Dear Students, Residents, Fellows, Faculty, and Staff,
I am truly overwhelmed and moved by the many, many comments I received after sending my June 1 email. Each message meant a lot to me, and I was deeply grateful for the feelings and stories you shared.
Many have asked, “What are we doing? What can we do?” People want programs in place, opportunities provided, and understandably, they want to see results. We at the School of Medicine have been doing things for quite a while and in this message, I want to remind you of what we’ve put into place and what we’ve accomplished.
As background, when I came to UVA in 2015, I came with a passion for identifying and mentoring promising young people of color with a desire to go into medicine. I had had strong mentors who gave me opportunities to meet influential leaders and advance my career, who instilled a strong sense of accountability and focus on excellence, and I wanted to do the same for others. My passion was rewarded with the opportunity in 2013 to serve as the National Program Director for the Robert Wood Johnson Foundation’s Harold Amos Medical Faculty Development Program. I am an alumnus of the program, which mentors physician scientists from historically disadvantaged and underrepresented backgrounds to become leaders in academic medicine and science.

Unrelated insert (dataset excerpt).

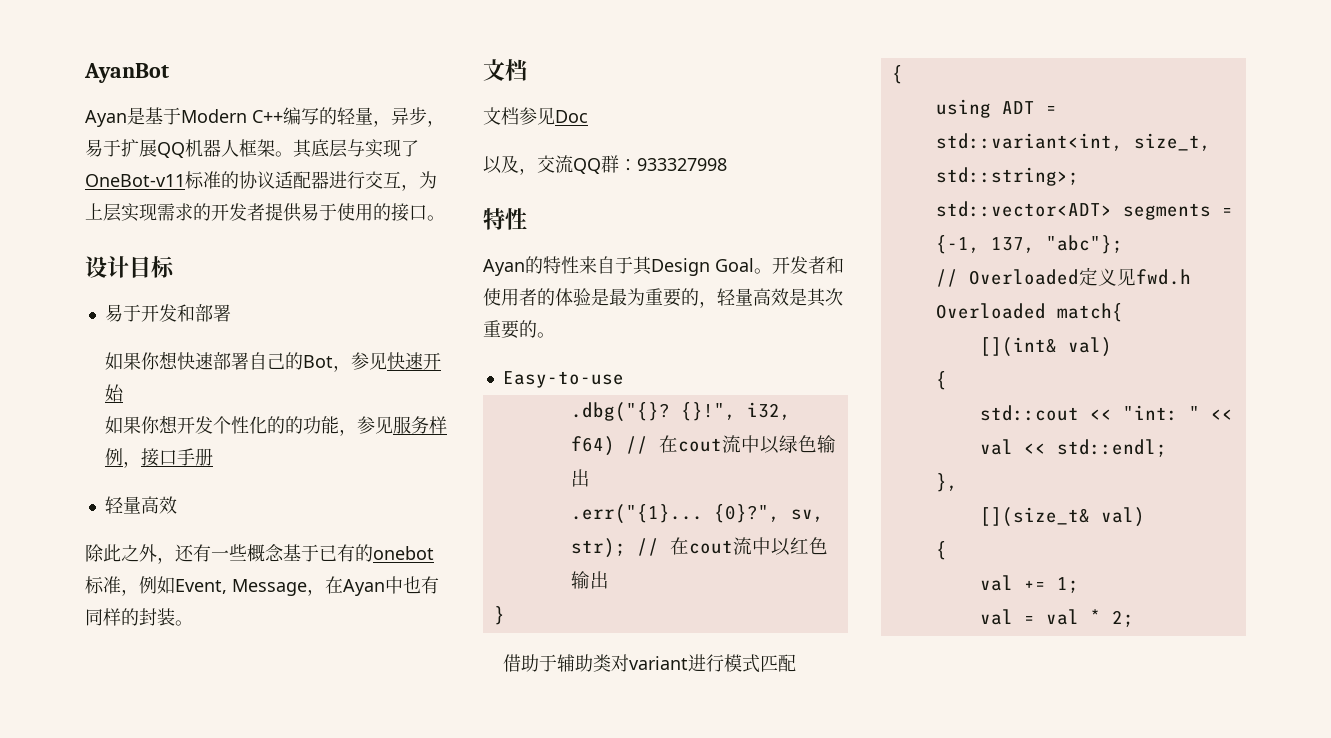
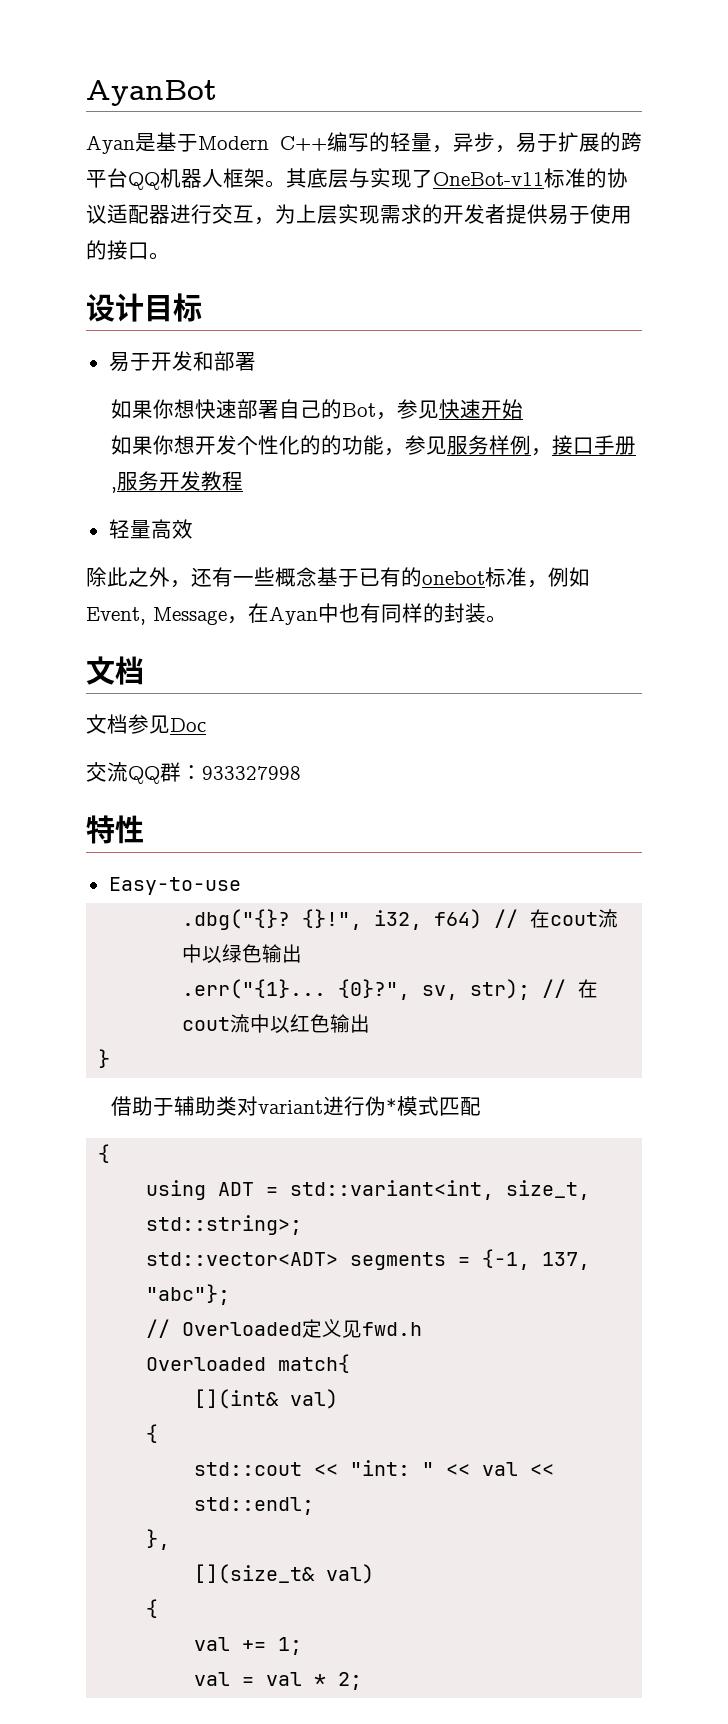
(157, 148) none -> [600,132,642,152] [86,168,128,188] 的跨平台
(214, 457) none -> [111,471,244,493] ,服务开发教程
[483,155,537,175] 以及， -> (206, 725) none
[483,256,844,276] [483,288,843,308] [483,320,555,339] // Ayan的特性来自于其Design Goal。开发者和使用者的体验是最为重要的，轻量高效是其次重要的。 -> (144, 829) none
(725, 663) none -> [365,1096,398,1116] 伪*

In my first meeting with the Health System Board, I addressed the value of diversity among our learners, faculty, and staff. This was a topic I put in front of the board repeatedly because I wanted to emphasize that all of us benefit when diversity and inclusion are embraced.
The changes we implemented added to the good work that was already in progress when I arrived, primarily in education and faculty development. Undergraduate medical education, in particular, had already put measures into place that made a significant difference in the diversity of our student population. These included establishing relationships with other organizations to create pipeline and mentoring programs for pre-med programs; changes in the Admissions Committee and how it operated; and adding an admissions supplemental application essay question that asked, “How will you contribute to diversity at the UVA SOM?”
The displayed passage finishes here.